As for .NET, if there is a hell, then there is a very deep pit reserved just for its developers and proponents.

VicMortimer

Nope.

They have NEVER released a good OS. The best they've ever accomplished is "barely functional" and Stockholm syndroming you into thinking that was "good".

isdnip

It's not quite *that* bad. Windows 2000 was reasonably stable and functional. Windows XP SR2 and Windows 7 were pretty stable too. Windows 10 Pro is usable. 95, 98, ME, Vista, and 8 were junkyards dressed up as a Jenga tower and about as solid. Windows 11 is basically 10 with lots of additional enshittification. Since there's a huge application ecosystem built on Windows, it's not bad to have one of the stable Windows releases on the desktop, if you know how to stabilize it. OOTB it's pretty bad, though. I've avoided 11 and don't know if it is really possible to stabilize it to the usable Windows 10 Pro level. (The Home versions are a bad joke.)

Anonymous Coward

I could never stand the washed out look of XP. It was possible to get it looking a lot like 2000, which made it usable, but only just.

I don't consider W10 to be usable at all. And W11, as you say is just another version of W10.

If ReactOS is ever finished, I will be one of the users.

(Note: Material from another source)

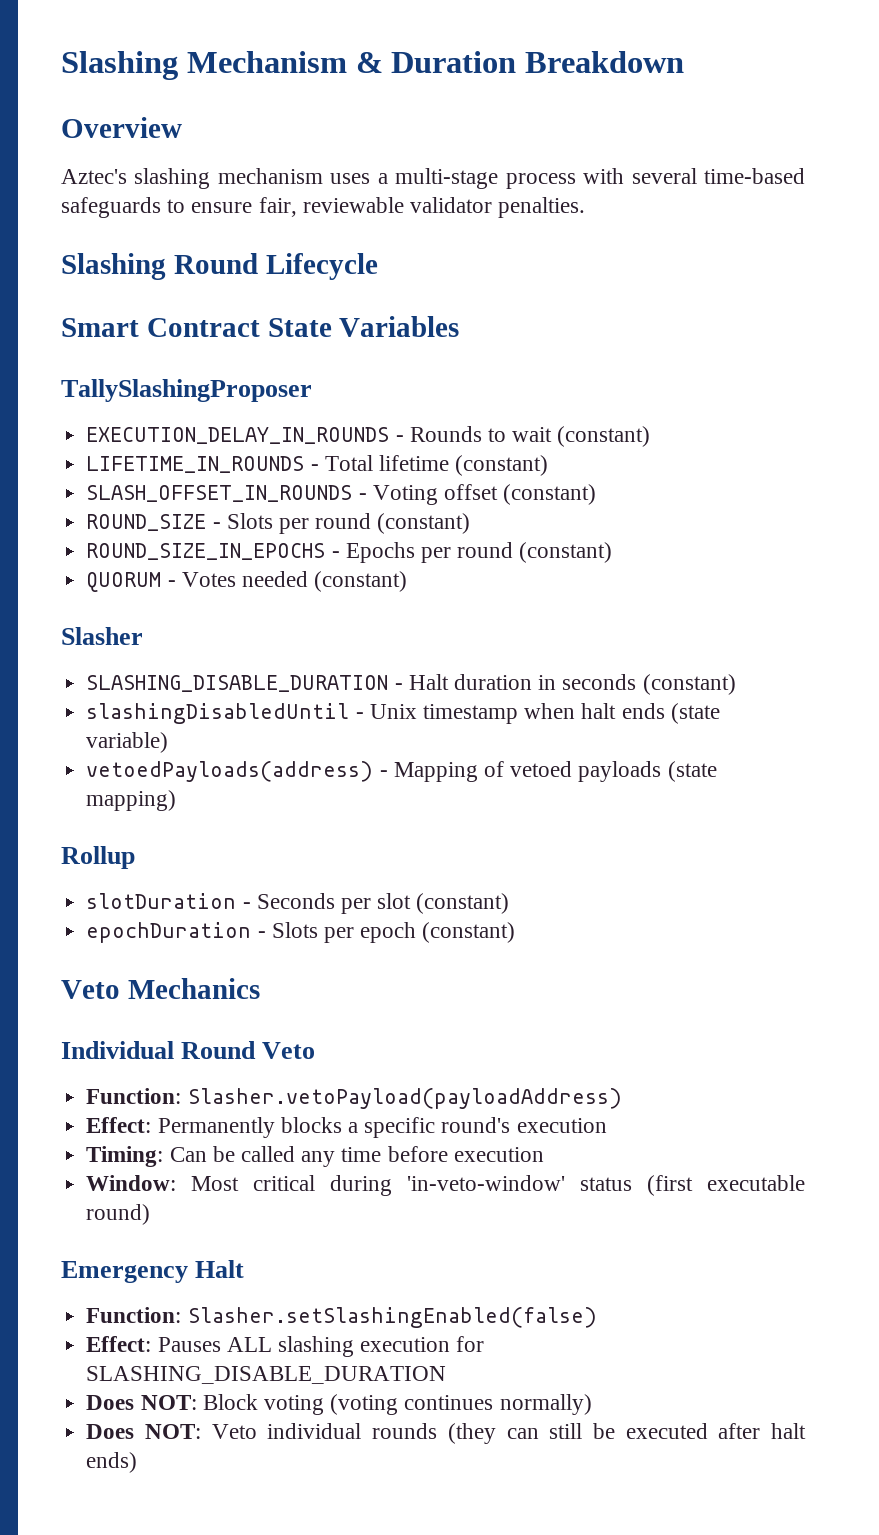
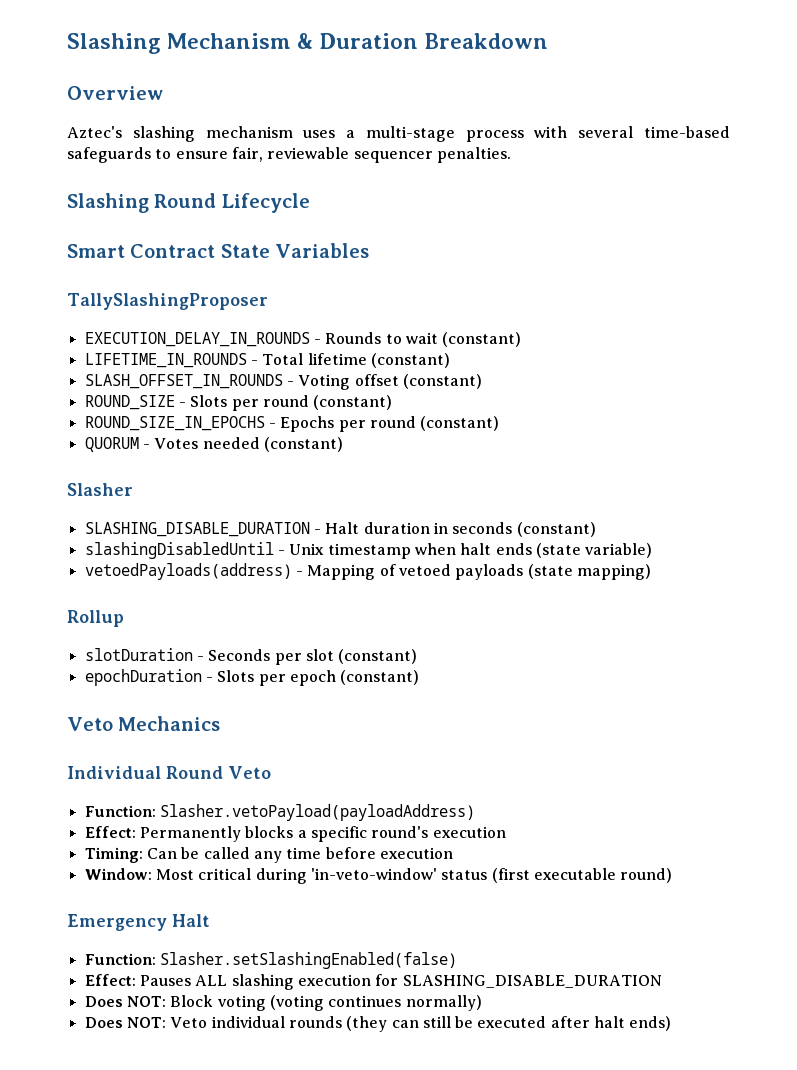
- Aztec's slashing mechanism uses a multi-stage process with several time-based safeguards to ensure fair, reviewable validator penalties.
+ Aztec's slashing mechanism uses a multi-stage process with several time-based safeguards to ensure fair, reviewable sequencer penalties.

Until then, I will stay with W7.

Michael Strorm

Washed out? The default XP colour scheme was lurid- alongside the skeumorphic shading, it was reminiscent of plastic childrens' toys.

Ironically, it was miles better if you chose the restful green colour scheme, and even silver was somewhat better.

But it's the worst colour scheme of the three that XP will be forever associated with, purely because it was the default.

(While I'm here, I was never a fan of that lurid, oversaturated, overrated hill background that ageing millennials are now apparently getting nostalgic for. Urgh.)

graealex

And here we are, 20 years later, Windows Search is still broken, and Explorer can barely show thumbnails of popular formats, let alone search through document content.

K555

Have you ever noticed the people just 'learn' to work around the search box on the start menu without thinking?

Quickly type 'notepad' into it before it's had a chance to wake up and it'll display a bunch of help results or web search results for the word 'notepad'. It's then second nature to just delete the 'd' off the end and, hey presto, Windows has worked out you might want a program it has called 'notepad'.

I swear it's been doing that for over 5 years... yet they think it's time to pile resources into co-pilot.

Doctor Syntax

"Longhorn is a tale of big ambitions, technical nightmares, and an extraordinary comeback,"

Nowadays the mantra seems to be "two out of three ain't bad."

VicMortimer

Nah. It's "one out of three ain't bad". And the one is always "technical nightmares".

"I thought you were trying to get into shape."
"I am. The shape I've selected is a triangle."